Problem to work on |
The lines of the records that include "font" should all be copied.

Data for this task |
▶

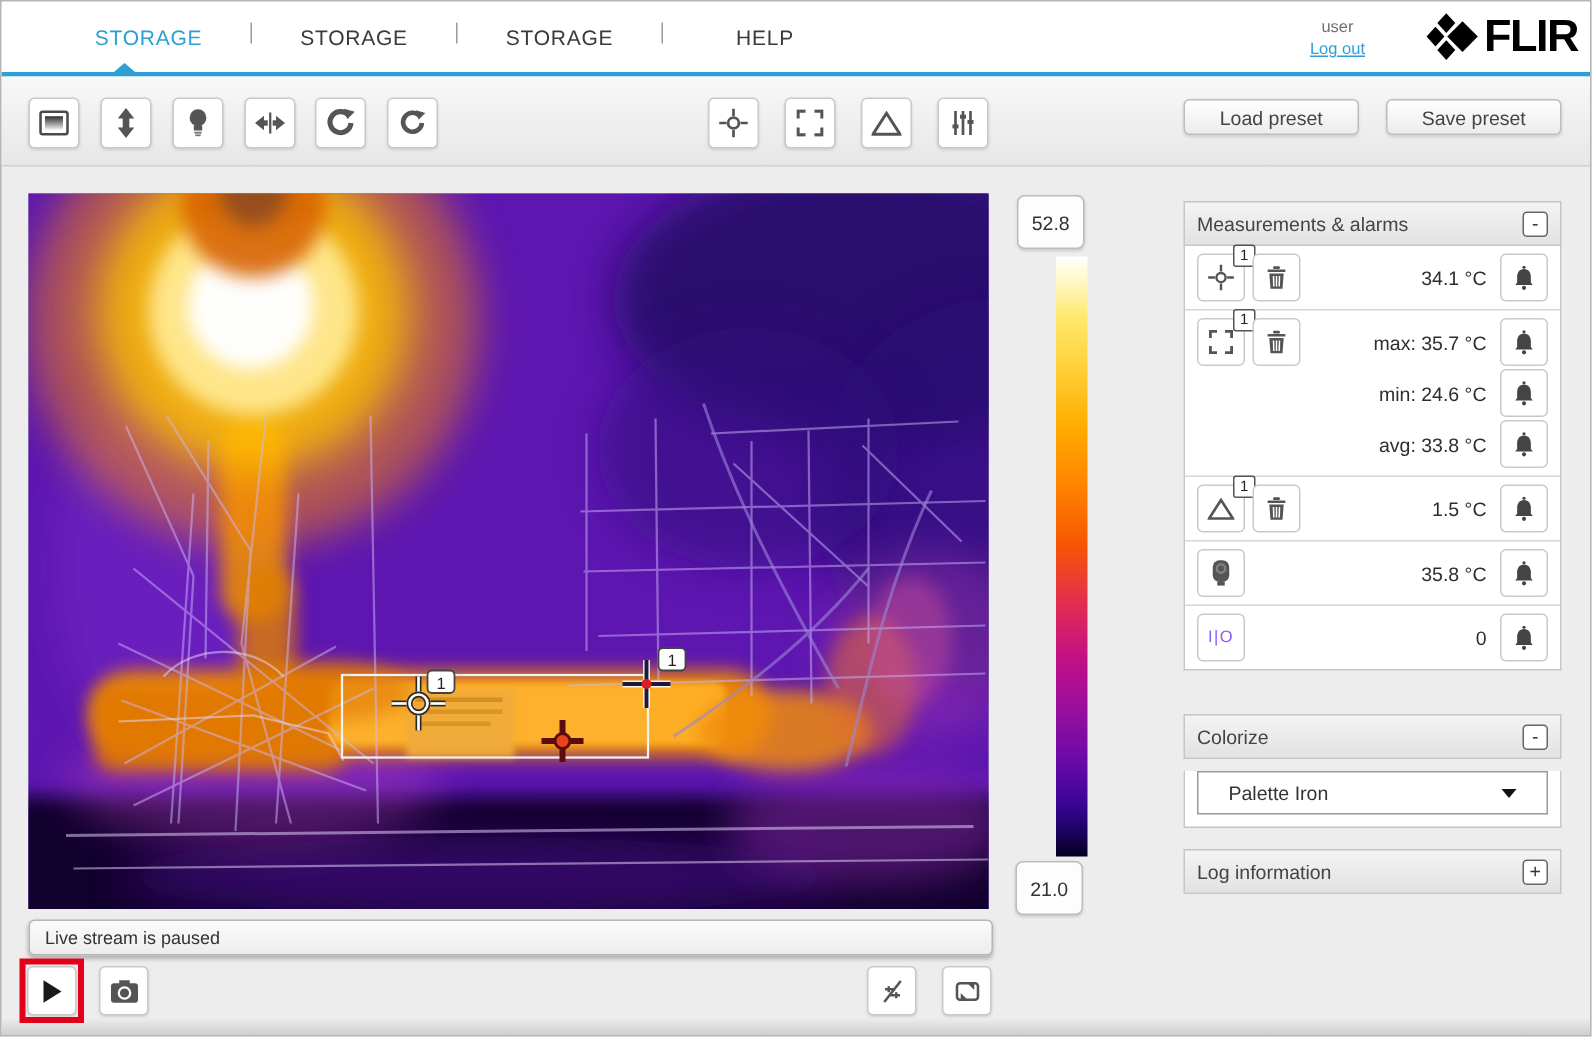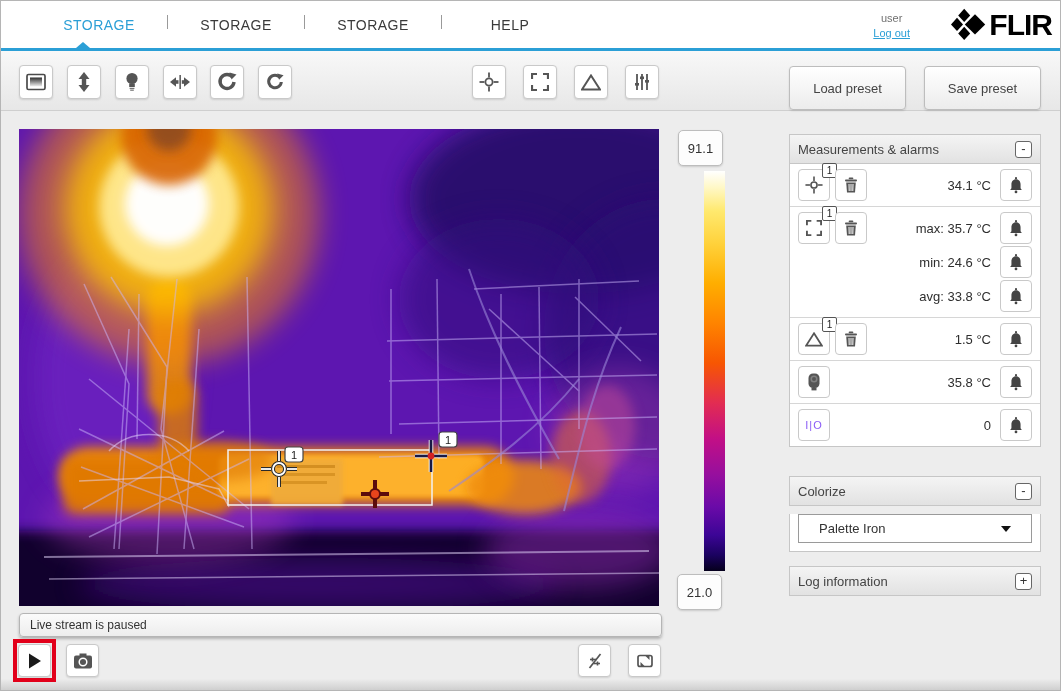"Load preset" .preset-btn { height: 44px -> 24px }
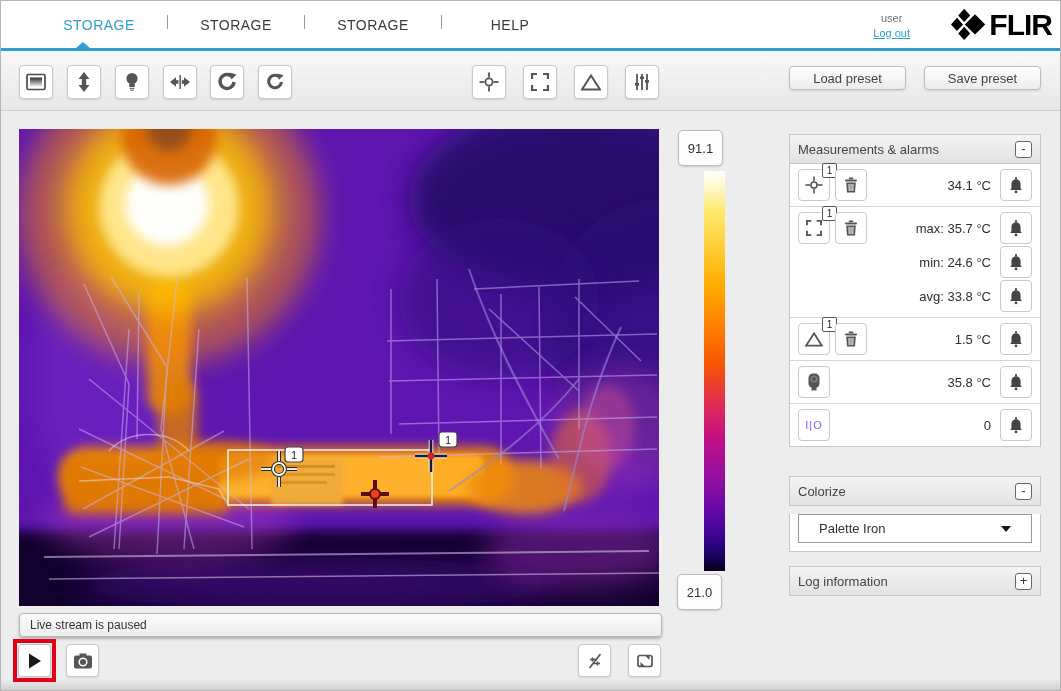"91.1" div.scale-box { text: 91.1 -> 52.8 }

◀
▶

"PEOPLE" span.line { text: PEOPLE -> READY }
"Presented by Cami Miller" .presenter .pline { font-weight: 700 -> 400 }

◀
▶

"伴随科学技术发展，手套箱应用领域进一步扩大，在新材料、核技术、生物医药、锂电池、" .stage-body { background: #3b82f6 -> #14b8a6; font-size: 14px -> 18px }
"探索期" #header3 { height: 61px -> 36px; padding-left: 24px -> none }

◀

Your response |
"Presented by Cami Miller" .presenter .pline { font-weight: 700 -> 400 }
"伴随科学技术发展，手套箱应用领域进一步扩大，在新材料、核技术、生物医药、锂电池、" .stage-body { background: #3b82f6 -> #14b8a6; font-size: 14px -> 18px }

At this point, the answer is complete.